### What needs to be done:
Report each line of the entries that includes "annum" by copying it.

### Available records:
========
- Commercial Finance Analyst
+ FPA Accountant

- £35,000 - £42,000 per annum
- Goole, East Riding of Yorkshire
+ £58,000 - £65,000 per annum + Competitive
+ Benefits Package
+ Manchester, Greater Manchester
========
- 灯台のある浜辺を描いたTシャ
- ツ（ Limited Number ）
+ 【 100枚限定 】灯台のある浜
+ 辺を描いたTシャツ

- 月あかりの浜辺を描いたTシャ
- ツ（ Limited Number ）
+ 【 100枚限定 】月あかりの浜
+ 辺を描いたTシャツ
========
### Solved problem:
- £35,000 - £42,000 per annum
+ £58,000 - £65,000 per annum + Competitive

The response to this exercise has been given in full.